La Patria es impecable y diamantina, cantó el Poeta y añado que es morada, lúcida y creativa; es bella, pensante y efectiva, como congruente, misteriosa y afectiva. La Patria es diamantina en polvo morado de estrellas y grito de hartazgo, desesperación y es, por lo visto, la injusticia pendiente, la que dieron por hecho sin derechos durante décadas y siglos de abuso y consternación, de maltrato y malversación. La Patria es Ella y aquí está.
Lejos de los escritorios donde unos dicen que trabajan y lejos de las patrullas que supuestamente vigilan o protegen; lejos del pódium de los vencedores y de la curul donde supuestamente legislan y lejos de los clubes exclusivos de caballeros sin serlo y a mucha distancia de los cenáculos de los poderosos con bigote. Lejos de las patrañas paternalistas y muy lejos de todas las maniobras machistas; lejos de las segundas intenciones, la imposición del Hércules, la mala leche macha y bronca y del astuto que dice siempre guardar lugar para su señora; lejos de tanto hombre que no merece el nombre está el terror de siempre.

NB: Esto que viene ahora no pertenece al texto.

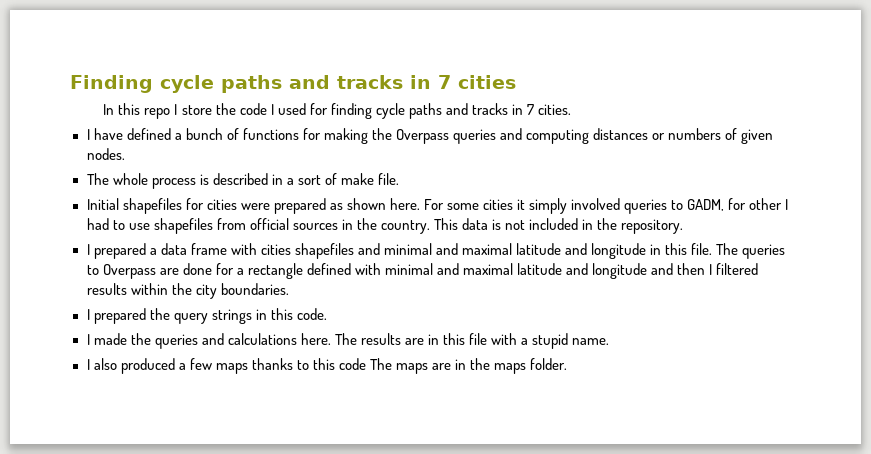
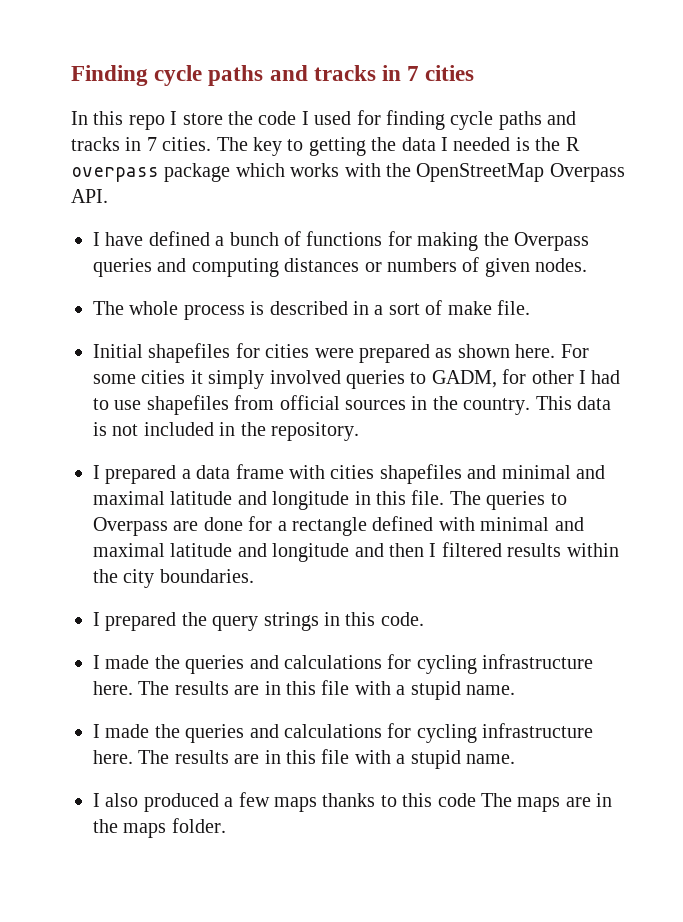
+ The key to getting the data I needed is the R overpass package which works with the OpenStreetMap Overpass API.
  I prepared the query strings in this code.
- I made the queries and calculations here.
+ I made the queries and calculations for cycling infrastructure here. The results are in this file with a stupid name.
+ I made the queries and calculations for cycling infrastructure here.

Hablo del asiento trasero de un taxi dizque seguro donde el Diablo al volante decide cambiar la ruta en el GPS de su delirio y hablo del burócrata que avala que los sueldos de sus mujeres pares sea menor por el solo hecho de las costumbres. Hablo del prelado que soba la espalda en una confesión y busca los muslos de la joven que solo busca orientación o consuelo y hablo del dependiente de una farmacia que imagina abusar en la trastienda a la mujer que olvidó una receta y el pasajero del Metro que destila lascivia en la saliva, por la mirada y en el roce inmoral de ese horror de siempre.

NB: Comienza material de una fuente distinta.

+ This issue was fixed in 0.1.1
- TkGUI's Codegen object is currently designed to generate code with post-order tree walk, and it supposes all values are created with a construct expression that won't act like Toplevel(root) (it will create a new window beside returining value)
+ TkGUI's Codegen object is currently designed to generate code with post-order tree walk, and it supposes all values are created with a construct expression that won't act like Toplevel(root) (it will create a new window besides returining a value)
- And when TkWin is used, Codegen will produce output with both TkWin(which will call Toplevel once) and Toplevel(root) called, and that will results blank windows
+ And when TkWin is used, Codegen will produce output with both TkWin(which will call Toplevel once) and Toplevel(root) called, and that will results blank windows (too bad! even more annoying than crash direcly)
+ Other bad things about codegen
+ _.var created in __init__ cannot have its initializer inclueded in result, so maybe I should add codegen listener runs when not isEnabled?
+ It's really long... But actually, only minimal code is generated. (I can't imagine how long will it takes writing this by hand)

La Patria es madre, niña, anciana y la Patria es Ella, hecha de tantas Matrias. Es la querencia más entrañable y el ejemplo más fidedigno de todo, es la hora exacta aunque llegue tarde y el día
esperado aunque no sea calendarizado; es efeméride de cualquier atardecer y huella indeleble de los nombres que llevamos encima. Es morena y virgen, es trigueña y ola de mar, es la blanca piel al filo del agua y la niña pecosa del recreo; es adorada en el cerro y elevada a las nubes sobre una media luna… y es violada, secuestrada, golpeada, insultada, menospreciada, vitupereada, jalonada, obviada, silenciada, abusada, etiquetada, vendida, traficada, manoseada, ultrajada en la esquizofrenia consuetudinaria, el mal chiste de todos los días, el piropo innecesario y vulgar, el calentamiento global del animal alfa, el ligero mareo etílico de la demencia que se inventa un faje a la fuerza y la hipócrita lírica del guapo que se cree invencible tan solo porque sus versos se imponen adrede.

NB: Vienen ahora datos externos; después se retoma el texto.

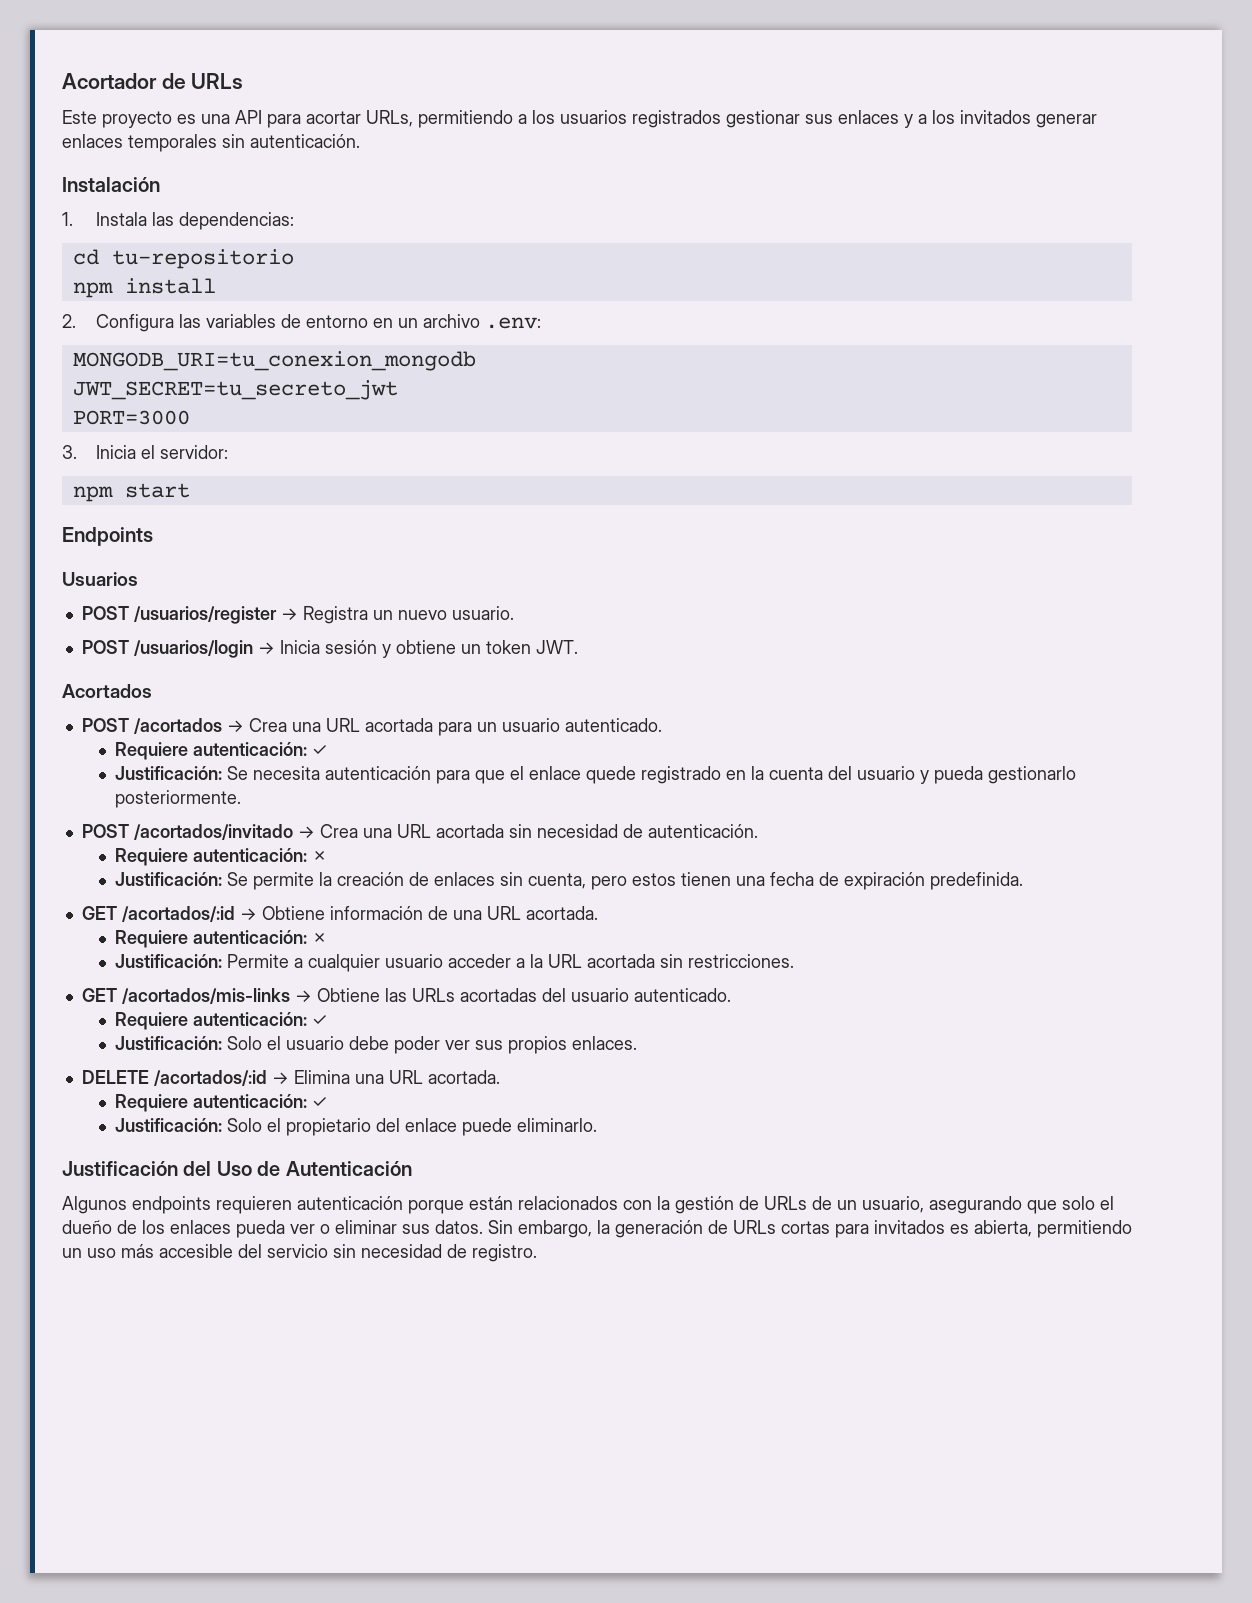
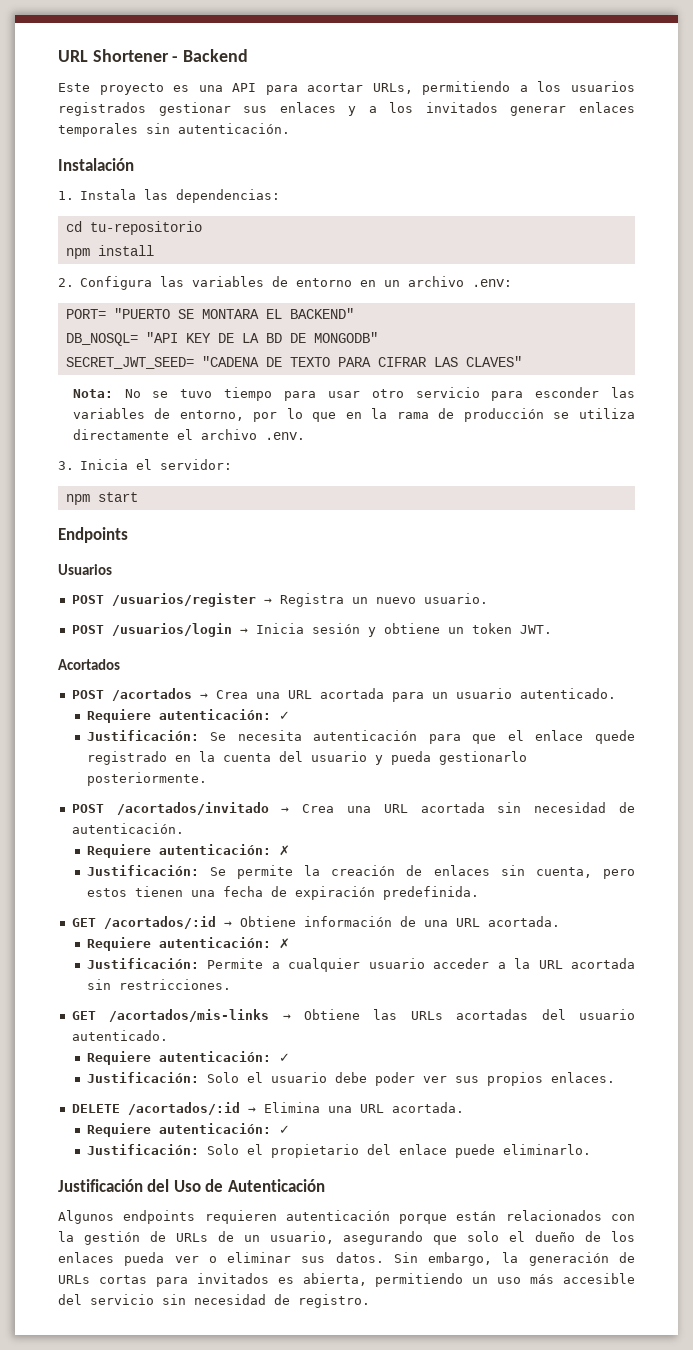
- Acortador de URLs
+ URL Shortener - Backend
- MONGODB_URI=tu_conexion_mongodb
- JWT_SECRET=tu_secreto_jwt
- PORT=3000
+ PORT= "PUERTO SE MONTARA EL BACKEND"
+ DB_NOSQL= "API KEY DE LA BD DE MONGODB"
+ SECRET_JWT_SEED= "CADENA DE TEXTO PARA CIFRAR LAS CLAVES"
+ Nota: No se tuvo tiempo para usar otro servicio para esconder las variables de entorno, por lo que en la rama de producción se utiliza directamente el archivo .env.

La Matria se suma para ser la Patria ajada y mancillada que ha levantado la voz diamantina y la fuerza de la razón. Quien no las escucha peca de una sordera imperdonable, y quien las oye sin entender por mínimo lo que reclaman peca de una estúpida cerrazón irremediable. No te desgarres el alma por los monumentos que ahora gritan a través de las pintas y no te desconsueles por las consignas pintarrajeadas en la endeble asepsia de tus escenografías. Mejor, deténte e intenta observar lo invisible: los cadáveres de cada una de las mujeres que mueren violadas cada minuto que pasa, los cuerpos golpeados y marcados cada minuto que pasa y las millones de mujeres que pasan —cada minuto que pasa— entre filas de hombres como espadas, jóvenes con navaja, viejos sin freno, verdes obnubilados, ebrios con derechos inventados, simulacros de autoridad con fuero, policías con charola, licenciados con decretos, magistrados con licencia. Detente y mira los siglos acumulados de desprecio e imposición y luego, después, como sea intenta limpiar el Altar de la Patria, las columnas y rotondas, las placas y las estatuas, los bustos y elegías cívicas que son ellas mismas, cada una de las mujeres vivas y muertas que llevan en la piel la infinita dignidad de sus cuerpos y sus ideas, sus ideales imbatibles, sus argumentos irrebatibles, su honesta caminata desde la madrugada de todos los tiempos en esa caligrafía que se esfuma, que necesitamos leer todos, que se impregna en la cantera y se enreda en el pelo, que se grita en voz aguda y se escribe en morado.